Dazu braucht es eine Ressource: die Bereitschaft von Programmierer*innen, zur Entwicklung beizutragen. Diese nimmt ab, wenn sie feststellen, dass ihre Software für unfreie Entwicklungen verwendet wird. Die ethische Norm verbietet die kommerzielle Nutzung nicht, verlangt aber eine Wechselseitigkeit von Geben und Nehmen. Auf diese Weise erzeugen Copyleft-Lizenzen eine nachhaltige Wissensallmende.

Programmierer*innen wollen Software entwickeln und interessieren sich für Urheberrecht allenfalls, wenn es ihnen auf die Füße fällt. Genau das passiert aber, wenn sie keine Lizenz wählen. Ihre Software steht automatisch unter dem Urheberrecht. Dritte müssen sie um Erlaubnis bitten, wenn sie damit weiter arbeiten wollen. Software verwendet in aller Regel Elemente aus verschiedenen Projekten. Vor einer Veröffentlichung müssen für alle die Rechte geklärt werden, und die jeweiligen Lizenzen müssen ihre Verbindung erlauben.[1]

Freie Software läuft immer wieder Gefahr, eingehegt zu werden. So haben viele Freilizenzen auf die Bedrohung durch Softwarepatente reagiert. Die Lizenzunlust stellt eine – wenn auch unwillentliche – Gefahr für die Nachhaltigkeit der Wissensallmende dar. Die Debatte darüber in der Allmende-Gemeinschaft hat begonnen.[2]

Warum machen die das?

Wissenschaftliche Ethik, Hacker und Hippies allein hätten der Freien Software wohl nicht zum Durchbruch verholfen. Eine wichtige Rolle dabei hat der Wandel in der Informations- und Kommunikationsindustrie von Infrastrukturen (Betriebssystemen und Netzen) zu Mehrwertdiensten und Inhalten gespielt. Für die großen Internet-Unternehmen ist Software Mittel zum Zweck. IBM und Apple verdienen ihr Geld mit Hardware, Google und Facebook mit Werbung und Amazon mit Lieferdiensten. Für ihre Plattformen auf bewährte, ausgereifte Freie Software aufbauen zu können, spart Kosten. In der jeweiligen Gemeinschaft finden sie Programmierer*innen, die sie anheuern können. Vor allem für sicherheitsrelevante Software hat sich die Erkenntnis durchgesetzt: Geheimniskrämerei ist zu misstrauen; nur Quellenoffenheit erlaubt es, zu überprüfen, dass sich in einem Programm keine Hintertüren, Schadsoftware oder Sicherheitslücken verstecken. Umgekehrt schadet es den Unternehmen nicht, ihre eigenen Entwicklungen in die Community zurück zu geben. Aus den gleichen Gründen setzt auch der öffentliche Sektor immer mehr auf Freie Software.[3]

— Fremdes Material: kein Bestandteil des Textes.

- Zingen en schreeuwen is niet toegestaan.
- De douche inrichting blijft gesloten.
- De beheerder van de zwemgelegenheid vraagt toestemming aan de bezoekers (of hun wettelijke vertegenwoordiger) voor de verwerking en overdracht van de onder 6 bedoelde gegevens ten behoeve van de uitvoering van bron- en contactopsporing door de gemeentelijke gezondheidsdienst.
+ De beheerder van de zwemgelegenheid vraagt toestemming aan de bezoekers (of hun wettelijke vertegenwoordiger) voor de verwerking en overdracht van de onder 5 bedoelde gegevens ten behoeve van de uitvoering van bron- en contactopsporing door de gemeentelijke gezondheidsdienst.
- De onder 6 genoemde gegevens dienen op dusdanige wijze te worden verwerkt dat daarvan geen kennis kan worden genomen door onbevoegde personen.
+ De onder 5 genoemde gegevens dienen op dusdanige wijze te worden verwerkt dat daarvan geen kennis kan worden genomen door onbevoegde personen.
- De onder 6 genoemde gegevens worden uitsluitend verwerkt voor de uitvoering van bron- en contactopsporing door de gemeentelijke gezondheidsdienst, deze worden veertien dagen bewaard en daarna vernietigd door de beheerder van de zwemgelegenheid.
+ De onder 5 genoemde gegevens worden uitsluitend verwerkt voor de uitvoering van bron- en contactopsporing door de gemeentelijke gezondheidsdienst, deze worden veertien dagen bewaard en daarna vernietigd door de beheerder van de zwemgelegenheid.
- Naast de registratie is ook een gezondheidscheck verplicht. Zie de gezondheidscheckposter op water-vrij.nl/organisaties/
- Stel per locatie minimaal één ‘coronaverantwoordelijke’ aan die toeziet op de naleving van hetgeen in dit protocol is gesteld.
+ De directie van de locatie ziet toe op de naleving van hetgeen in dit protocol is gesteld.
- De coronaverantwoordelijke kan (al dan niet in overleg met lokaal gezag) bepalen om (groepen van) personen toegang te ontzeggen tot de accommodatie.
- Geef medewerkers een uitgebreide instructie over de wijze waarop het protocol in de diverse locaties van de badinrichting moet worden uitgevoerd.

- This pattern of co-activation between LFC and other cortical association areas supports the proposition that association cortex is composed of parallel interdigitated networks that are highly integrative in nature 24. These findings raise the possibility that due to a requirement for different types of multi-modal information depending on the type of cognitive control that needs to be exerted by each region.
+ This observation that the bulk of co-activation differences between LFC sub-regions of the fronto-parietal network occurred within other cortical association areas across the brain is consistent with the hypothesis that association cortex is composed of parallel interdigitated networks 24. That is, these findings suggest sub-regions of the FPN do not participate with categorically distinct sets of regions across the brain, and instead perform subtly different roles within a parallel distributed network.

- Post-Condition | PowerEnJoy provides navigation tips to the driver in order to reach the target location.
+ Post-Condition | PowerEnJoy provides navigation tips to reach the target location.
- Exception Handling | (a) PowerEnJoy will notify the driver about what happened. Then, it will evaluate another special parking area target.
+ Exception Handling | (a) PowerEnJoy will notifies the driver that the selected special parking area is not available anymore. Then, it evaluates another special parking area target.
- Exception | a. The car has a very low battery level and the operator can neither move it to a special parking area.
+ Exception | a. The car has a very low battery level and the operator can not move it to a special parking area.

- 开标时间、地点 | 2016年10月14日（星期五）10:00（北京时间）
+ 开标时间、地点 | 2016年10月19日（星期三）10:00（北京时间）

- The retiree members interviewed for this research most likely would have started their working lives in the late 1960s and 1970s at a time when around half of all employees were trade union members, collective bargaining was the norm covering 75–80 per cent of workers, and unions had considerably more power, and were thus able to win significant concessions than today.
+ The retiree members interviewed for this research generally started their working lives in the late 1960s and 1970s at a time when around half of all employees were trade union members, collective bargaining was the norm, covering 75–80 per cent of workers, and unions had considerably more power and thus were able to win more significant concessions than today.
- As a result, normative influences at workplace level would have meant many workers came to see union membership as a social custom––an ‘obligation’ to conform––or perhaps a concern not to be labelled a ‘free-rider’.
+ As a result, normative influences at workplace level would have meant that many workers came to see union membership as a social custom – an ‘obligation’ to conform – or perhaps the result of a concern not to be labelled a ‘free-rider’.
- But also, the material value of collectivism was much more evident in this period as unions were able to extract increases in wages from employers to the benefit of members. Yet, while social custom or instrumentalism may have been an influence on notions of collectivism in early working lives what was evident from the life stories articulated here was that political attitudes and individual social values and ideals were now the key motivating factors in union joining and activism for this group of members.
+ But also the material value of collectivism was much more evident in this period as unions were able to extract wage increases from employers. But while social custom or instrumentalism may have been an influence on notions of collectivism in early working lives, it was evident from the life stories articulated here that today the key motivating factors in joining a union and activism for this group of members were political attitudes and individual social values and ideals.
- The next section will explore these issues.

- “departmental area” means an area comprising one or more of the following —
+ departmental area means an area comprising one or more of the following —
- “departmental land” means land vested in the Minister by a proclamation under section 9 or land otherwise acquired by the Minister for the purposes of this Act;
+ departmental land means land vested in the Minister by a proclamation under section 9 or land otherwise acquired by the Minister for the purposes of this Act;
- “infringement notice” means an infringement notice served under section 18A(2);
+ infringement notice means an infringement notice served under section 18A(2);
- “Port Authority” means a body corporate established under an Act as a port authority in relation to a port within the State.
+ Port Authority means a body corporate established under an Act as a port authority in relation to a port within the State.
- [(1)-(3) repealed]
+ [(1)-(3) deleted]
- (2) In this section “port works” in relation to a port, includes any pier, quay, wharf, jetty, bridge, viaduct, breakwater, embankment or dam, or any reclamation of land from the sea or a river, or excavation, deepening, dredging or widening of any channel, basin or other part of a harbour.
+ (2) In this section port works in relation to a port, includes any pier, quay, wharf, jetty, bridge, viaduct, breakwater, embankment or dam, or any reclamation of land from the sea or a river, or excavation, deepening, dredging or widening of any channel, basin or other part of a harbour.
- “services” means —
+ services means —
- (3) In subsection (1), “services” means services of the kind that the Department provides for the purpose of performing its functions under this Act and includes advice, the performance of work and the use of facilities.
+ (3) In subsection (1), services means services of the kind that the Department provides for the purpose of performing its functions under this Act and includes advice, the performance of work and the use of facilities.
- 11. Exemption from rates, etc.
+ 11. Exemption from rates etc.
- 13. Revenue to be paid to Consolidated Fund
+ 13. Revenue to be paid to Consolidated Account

Neben diesen pragmatischen, wirtschaftlichen Entwicklungen bleibt Freie Software in ihrem Kern eine Wissensgemeinschaft. Eine der wenigen großen Studien zur Motivation in der Freien Software ist der FLOSS Survey der Universität Maastricht von 2002[4]. 20% der Befragten waren Student*innen, die Mehrzahl Softwareingenieure oder Programmierer*innen, die meisten Angestellte, die in ihrer Freizeit an Freier Software arbeiten. Die angegebenen Gründe sind vielfältig: Dazu gehören pragmatische (ein Problem lösen, die Software anderer Entwickler*innen verbessern), soziale (auf eine neue Art kooperieren, mithelfen, die Idee für eine Software zu verwirklichen) und in geringem Maß auch finanzielle Gründe (sich Reputation erwerben, um die Chancen auf dem Arbeitsmarkt zu verbessern, Geld verdienen). Die am häufigsten genannten Gründe sind jedoch, neue Fertigkeiten zu lernen und Wissen an andere weitergeben zu wollen.

Wissenschaft, Hacker und die Freie-Software-Bewegung sind Gemeinschaften von Lehrenden und Lernenden. Die gedeihen am besten in Freiheit und Offenheit.

[1] Für einen Vergleich von Freilizenzen und ihren Kompatibilitäten siehe: http://www.gnu.org/philosophy/license-list.html
[2] Asay, Matt (2015): The Github Kids still Don’t Care about Open Source.
[3] https://de.wikipedia.org/wiki/Open-Source-Software_in_%C3%B6ffentlichen_Einrichtungen
[4] International Institute of Infonomics, University of Maastricht (2002): Free/Libre and Open Source Software: Survey and Study. FLOSS Final Report.